4 L(acadas) Molduras

“Foi o piar de pássaros assustados
que me devolveu o conhecimento
claro das coisas.”-  Yukio Mishima

 

                                                               para o João Bosch de Turku

 

                                                       I

Ler japonês é tudo aquilo que não sei. Sim, não sei. É urgente dizer
não sei, não quero saber, não gosto. E NÃO me fodam a cabeça!
Não saber é uma enorme vantagem! Uma libertadora vantagem.
Poder caminhar pela rua, praia, jardim, monte sem ter a pressão
de saber o que se passa na Coreia, que parvoíces disse o Trump,
quantos novos golos marcou o Ronaldo ou… sei lá, tanta, tanta, 
tanta informação inútil. Mas gostava de aprender japonês, se fosse
só japonês e mais nada. Sem loiça para lavar depois do almoço ou
ter de  limpar, nos meus dias de folga, o pó de móveis do Ikea que
sonham serem contadores japoneses, lacados e cheios de marfim.  

Eu, também, queria tanta coisa e AQUI estou! Não gosto dos óculos
do Kurosawa, sempre me meteram impressão: um japonês, de olhos
em bico, com uns óculos de sol tão escuros, sem se verem os olhos,
mete-me algum medo. Recorda-me o gajo dos arraiais que conheci:
em dias de festas, e depois da noite cair, usava óculos de sol pretos. A
passo lento, ia arrastando o farel pintado, as folhas e flores do tapete,
já mastigado, pela Coroação da tarde.

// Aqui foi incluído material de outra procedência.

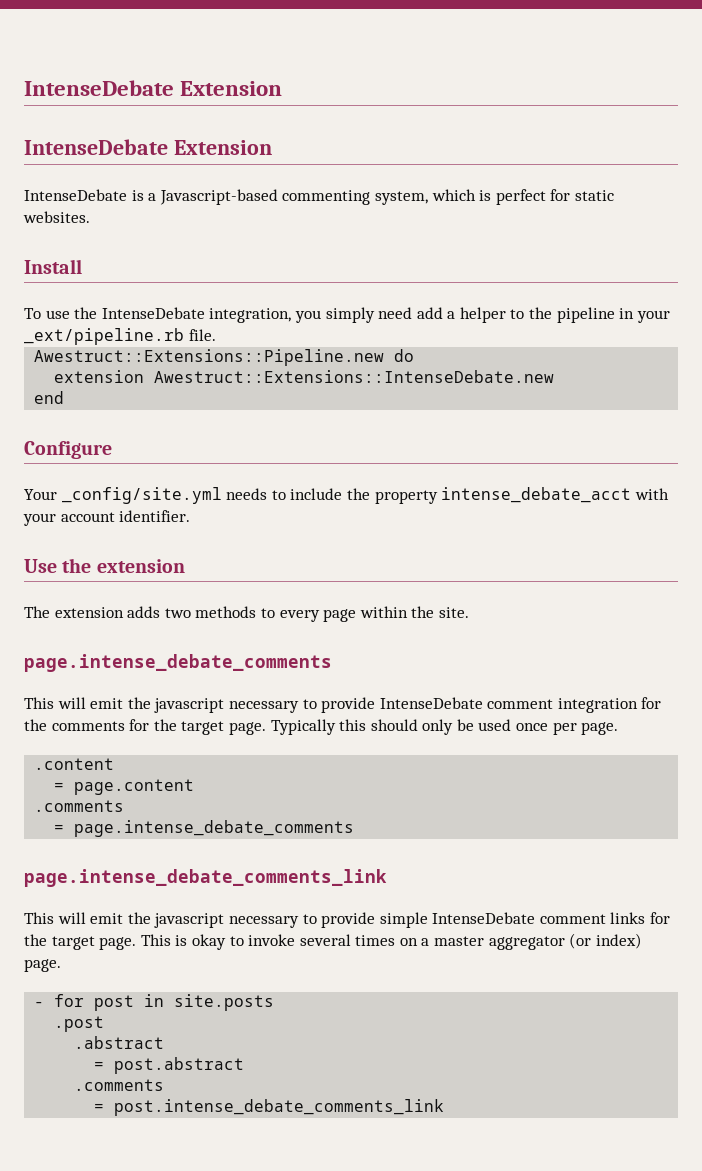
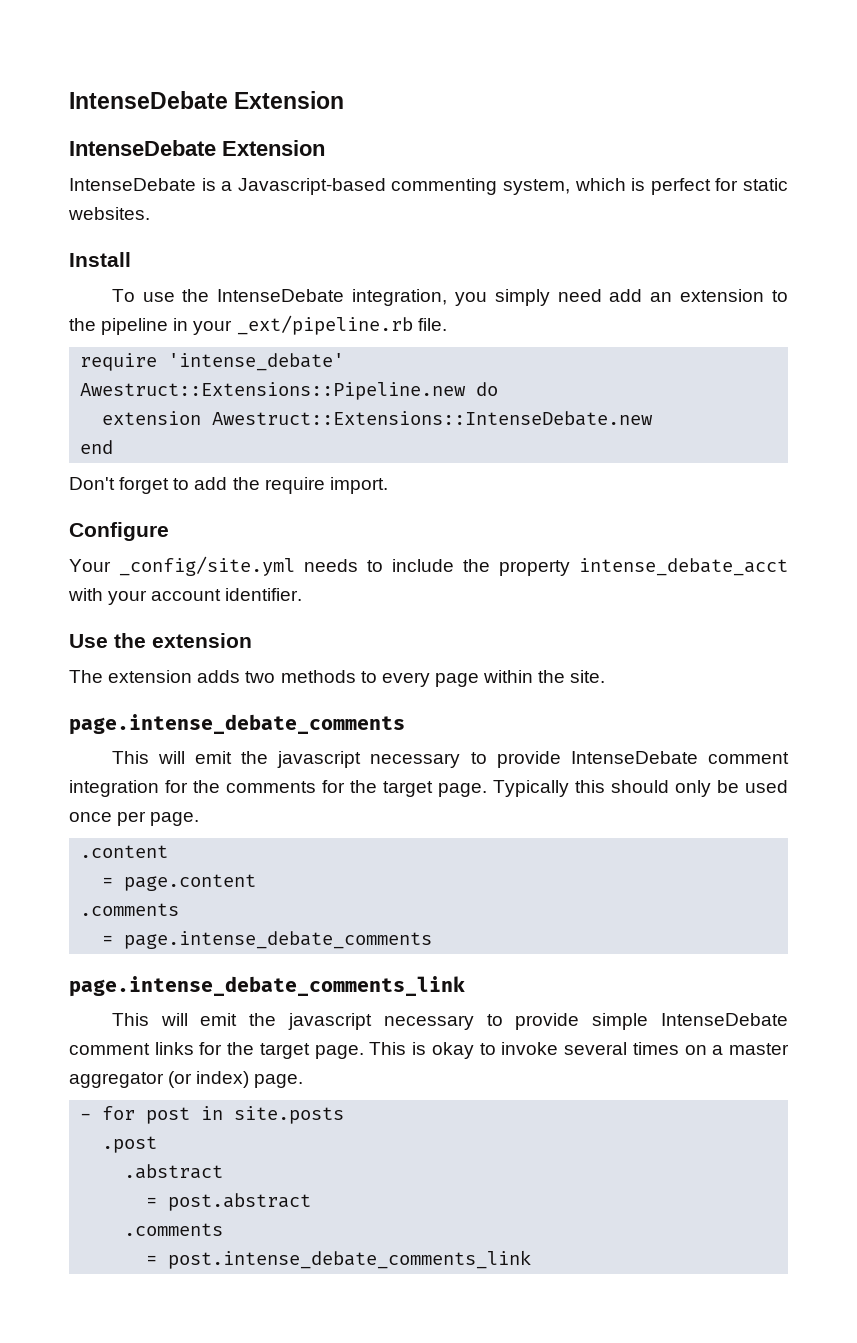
- To use the IntenseDebate integration, you simply need add a helper to the pipeline in your _ext/pipeline.rb file.
+ To use the IntenseDebate integration, you simply need add an extension to the pipeline in your _ext/pipeline.rb file.
+ require 'intense_debate'
+ Don't forget to add the require import.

O sangue em Kurosawa é tão
vermelho sobre o papel de arroz; Pomba branca, em espelho, sobre
bandeira vermelha: equação sobreposta de memórias já perdidas.

 

                                                             II

Li algum Shakespeare, mas não o suficiente para citar de cor algum verso.
Seria útil, agora, para dar algum brilho a este mísero poema. Li todo o O rei
Lear
, Hamlet ficou a meio, porque tinha um exame sobre artes da Patagónia.
O Romeu e Julieta li-o com Zeffirelli! Ah, a Juventude! What is a youth, afinal?
Sempre me soube, o Lear, àquela história da comida sem Sal. Conheces?
Um rei, três filhas, comida com e sem Sal. Vence a mais nova! Transposto
o conto para o meu mundo, eu seria esse irmão mais novo. Gosto disto!
Eu a reinar entre os meus irmãos mais velhos, eu no meu vasto castelo,
 com muito frango assado, faisões e felinos aqui e ali. Uma beata e uma
mexeriqueira na masmorra! Mas Lear não se perde na loucura? Pois, claro!
Haja loucura para misturar os ingredientes e deles fazer nova pincelada.
O alto castelo tem muitas escadas, é uma espécie de dragão cuspindo
fogo e fumo pelas enormes narinas. Se há rosto impressionante no cinema
japonês é aquele, o louco rei, sujo, despido, despenteado pelo remorso.

                                               

                                                           III

Leio a imagem, a palavra que não conheço, a sombra, a densa memória
em camadas sem fronteira definida. Pata de leão na bandeira do extremo
leste. O sol, revestido de armadura dourada, lança espadas de samurais
e entrega as cores primárias aos filhos dos homens. Lá longe, bandeirolas
marcam o fim do império e o começo de uma nova era. O samurai já não
sonha com a guerra, a honra e a espada, tudo o que quer é viver em sossego
no meio da terra que dá o fruto; plantar, colher e amar aquilo que tem o
dever de amar: uma cabana, com colmo de palha, dois filhos e uma esposa.

 

                                                          IV

Lerei o romance mais antigo; o Templo Dourado; o gato preto de Murakami.
Lerei as palmas das mãos do japonês que for meu, nalgum dia de Outono à
beira do Templo. Andarei perdido pelos verões de Mishima e, pelo chá
de Kawabata, vestirei o meu quimono. Ouvirei Tamekistu para sossegar a
minha pesada nostalghia, que terá caído sobre mim, quando a morte já me
for próxima. Nesse futuro longínquo, haverá a carta a enviar ao amigo que,
do outro lado do mundo, saberá do que estou a falar e saberá escutar.

Franco Zeffirelli - “Romeu e Julieta” (1968).